La macroeconomía de agua salada navegaba pensando que ocasionalmente era necesaria la intervención del gobierno para restablecer los equilibrios que por algún problema el mercado no había podido consolidar. Es decir, el mercado tenía la propiedad de alcanzar una posición de equilibrio, pero a veces surgían obstáculos que se lo impedían y ahí se requería la acción del gobierno. Los tripulantes de esta embarcación: Samuelson, Solow, Modigliani y otros.

Los macroeconomistas de agua dulce (Friedman, Lucas, Sargent) estaban convencidos de que esa intervención era inoperante porque los agentes en la economía podían adaptarse muy rápidamente a la acción del gobierno. Lo único que surge cuando el gobierno se entromete es inflación y desempleo.

La posición de los macroeconomistas de agua salada estuvo asociada con el nombre de Keynes. Pero esto es parte de la confusión de los últimos 70 años. Para la macro de agua salada, la preocupación de Keynes por el desempleo se reducía a identificar las rigideces del mercado que impedían alcanzar una posición de pleno empleo. La intervención estatal debía concentrarse en eliminarlas.

Eso es absurdo. El proyecto de Keynes partía de la base de que aun sin obstáculos ni rigideces en el mercado laboral (o algún otro), el capitalismo podía mantener niveles de desempleo intolerables. Este proyecto tenía un componente teórico profundo cuyo ingrediente central es la incertidumbre, definida como un estado de cosas que no puede ser objeto de un cálculo probabilístico para medir niveles de riesgo. Como la incertidumbre afecta las decisiones de inversión y de composición de la cartera de activos de todos los agentes económicos, es imposible asegurar la estabilidad de los mercados. A ese proyecto analítico estaban asociadas implicaciones de política económica muy importantes.

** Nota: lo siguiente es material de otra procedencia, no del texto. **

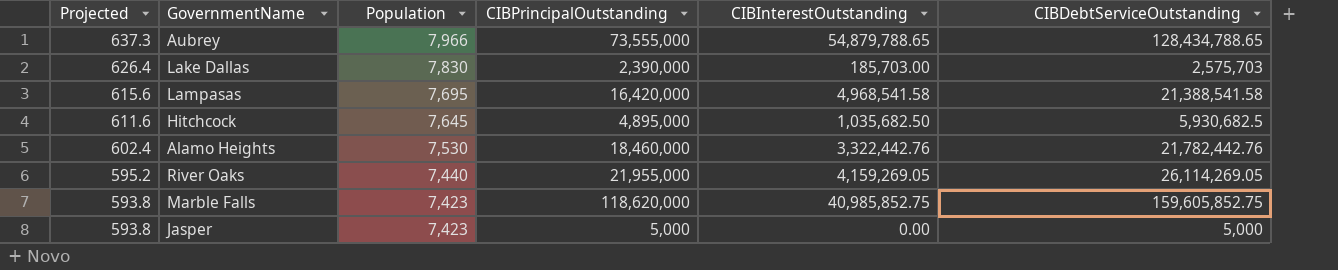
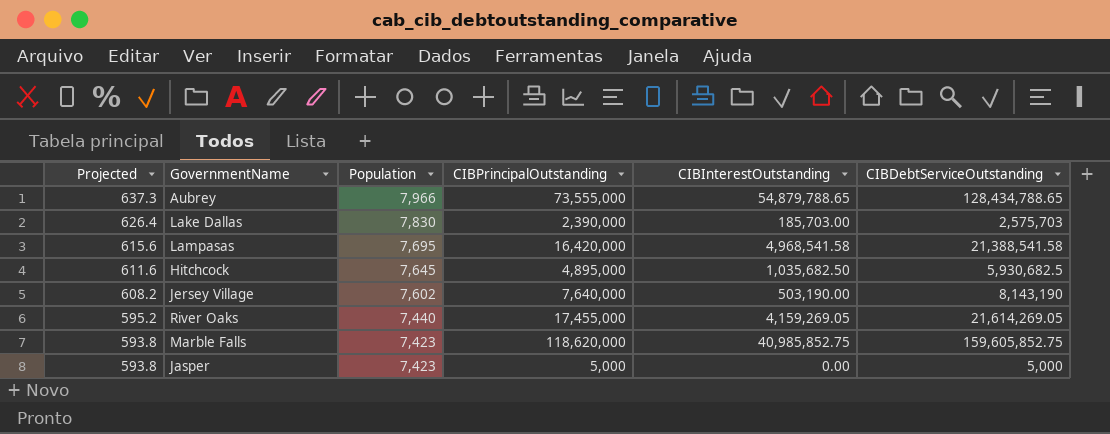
row Alamo Heights: 602.4 | 7,530 | 18,460,000 | 3,322,442.76 | 21,782,442.76 -> none
row Jersey Village: none -> 608.2 | 7,602 | 7,640,000 | 503,190.00 | 8,143,190
River Oaks | CIBPrincipalOutstanding: 21,955,000 -> 17,455,000
River Oaks | CIBDebtServiceOutstanding: 26,114,269.05 -> 21,614,269.05

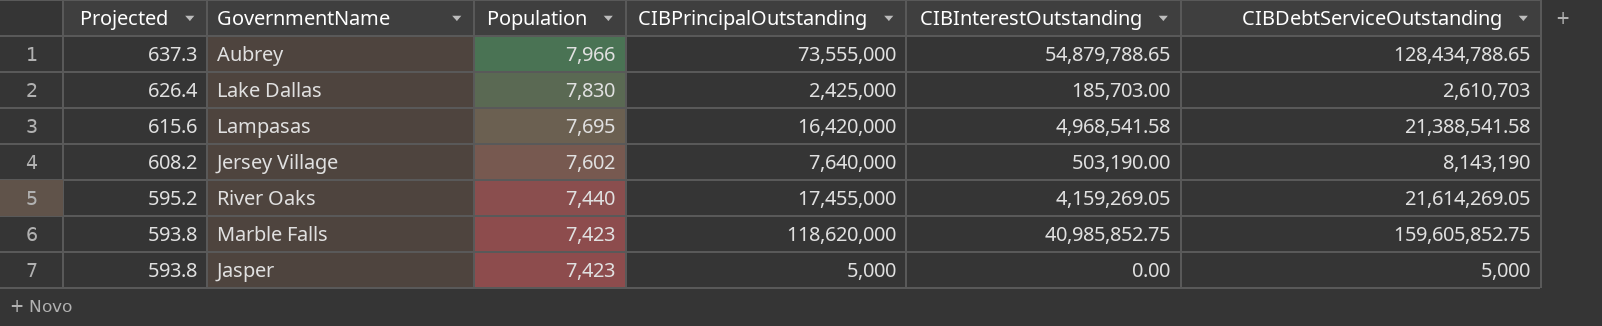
row Hitchcock: 611.6 | 7,645 | 4,895,000 | 1,035,682.50 | 5,930,682.5 -> none
Lake Dallas | CIBPrincipalOutstanding: 2,390,000 -> 2,425,000
Lake Dallas | CIBDebtServiceOutstanding: 2,575,703 -> 2,610,703

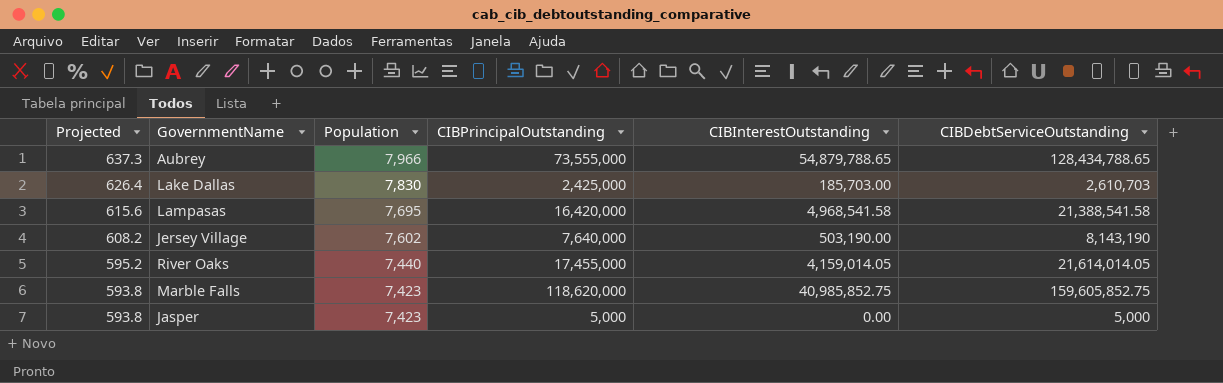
River Oaks | CIBInterestOutstanding: 4,159,269.05 -> 4,159,014.05
River Oaks | CIBDebtServiceOutstanding: 21,614,269.05 -> 21,614,014.05

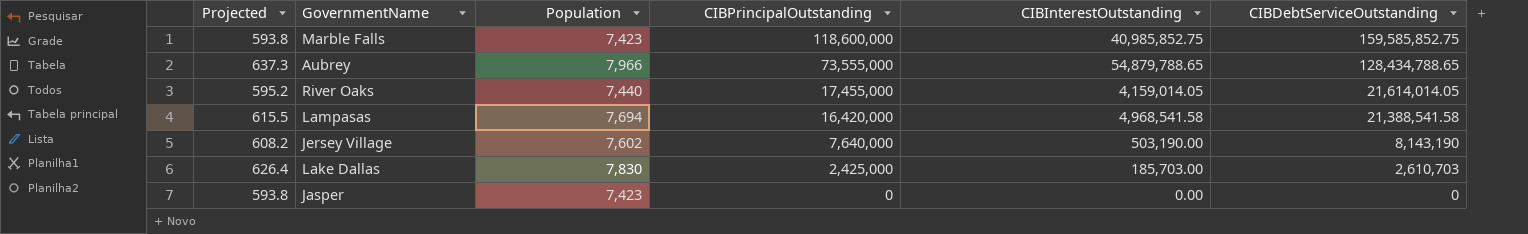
row order: Projected descending -> CIBPrincipalOutstanding descending
Marble Falls | CIBPrincipalOutstanding: 118,620,000 -> 118,600,000
Marble Falls | CIBDebtServiceOutstanding: 159,605,852.75 -> 159,585,852.75
Lampasas | Projected: 615.6 -> 615.5
Lampasas | Population: 7,695 -> 7,694
Jasper | CIBPrincipalOutstanding: 5,000 -> 0
Jasper | CIBDebtServiceOutstanding: 5,000 -> 0

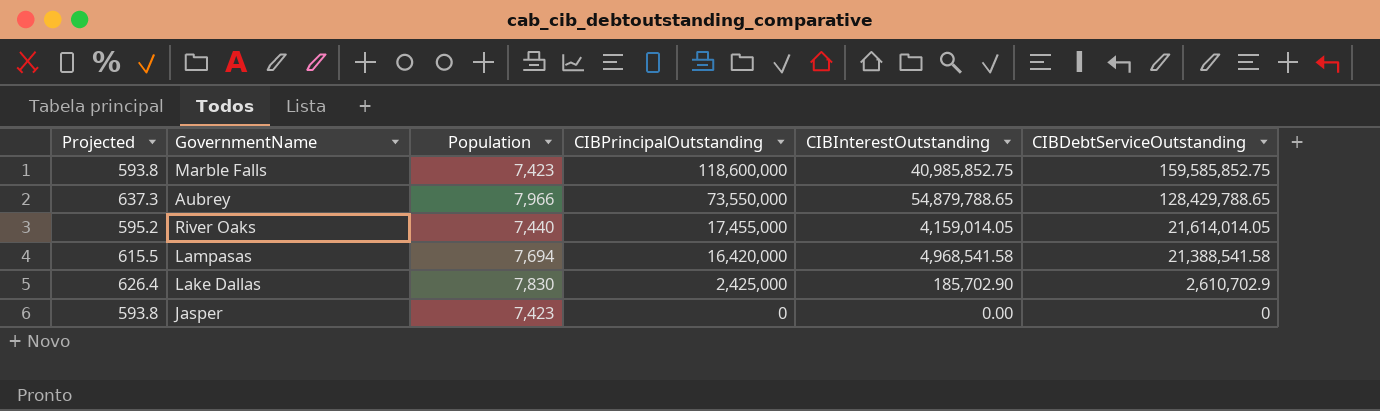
row Jersey Village: 608.2 | 7,602 | 7,640,000 | 503,190.00 | 8,143,190 -> none
Aubrey | CIBPrincipalOutstanding: 73,555,000 -> 73,550,000
Aubrey | CIBDebtServiceOutstanding: 128,434,788.65 -> 128,429,788.65
Lake Dallas | CIBInterestOutstanding: 185,703.00 -> 185,702.90
Lake Dallas | CIBDebtServiceOutstanding: 2,610,703 -> 2,610,702.9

El ingrediente subversivo en ese esquema no pasó desapercibido para un mundo académico firmemente anclado en las creencias religiosas de los mercados eficientes y bien portados. Por eso, a partir de 1936, año en que Keynes publicó su Teoría general, sus aportaciones fueron desvirtuadas, recuperadas y finalmente destruidas por una comunidad académica cada vez más temerosa de emprender un trabajo genuinamente científico.

Esa historia es demasiado larga para contarse en este espacio. Pero es importante llamar la atención sobre esta evolución con el fin de disipar un poco la confusión e ir sentando las bases de una transformación en la investigación y la docencia. De todos modos, una conclusión es clara: los keynesianos tienen muy poco que ver con Keynes y, por otro lado, la escuelita de agua dulce quedó rebasada por los acontecimientos.

Epílogo: la expresión marinero de agua dulce se utiliza en sentido peyorativo para denotar navegantes que no pueden aventurarse más allá de un lago o río. El corolario es que el verdadero marinero es aquél que cruza los siete mares. Ahora que si se aplica la metáfora a nuestro país, no se puede evitar concluir que la macroeconomía de la Secretaría de Hacienda y del Banco de México no es ni de agua dulce ni de agua salada. Esos marineros zozobran desde hace mucho en un charco de agua estancada.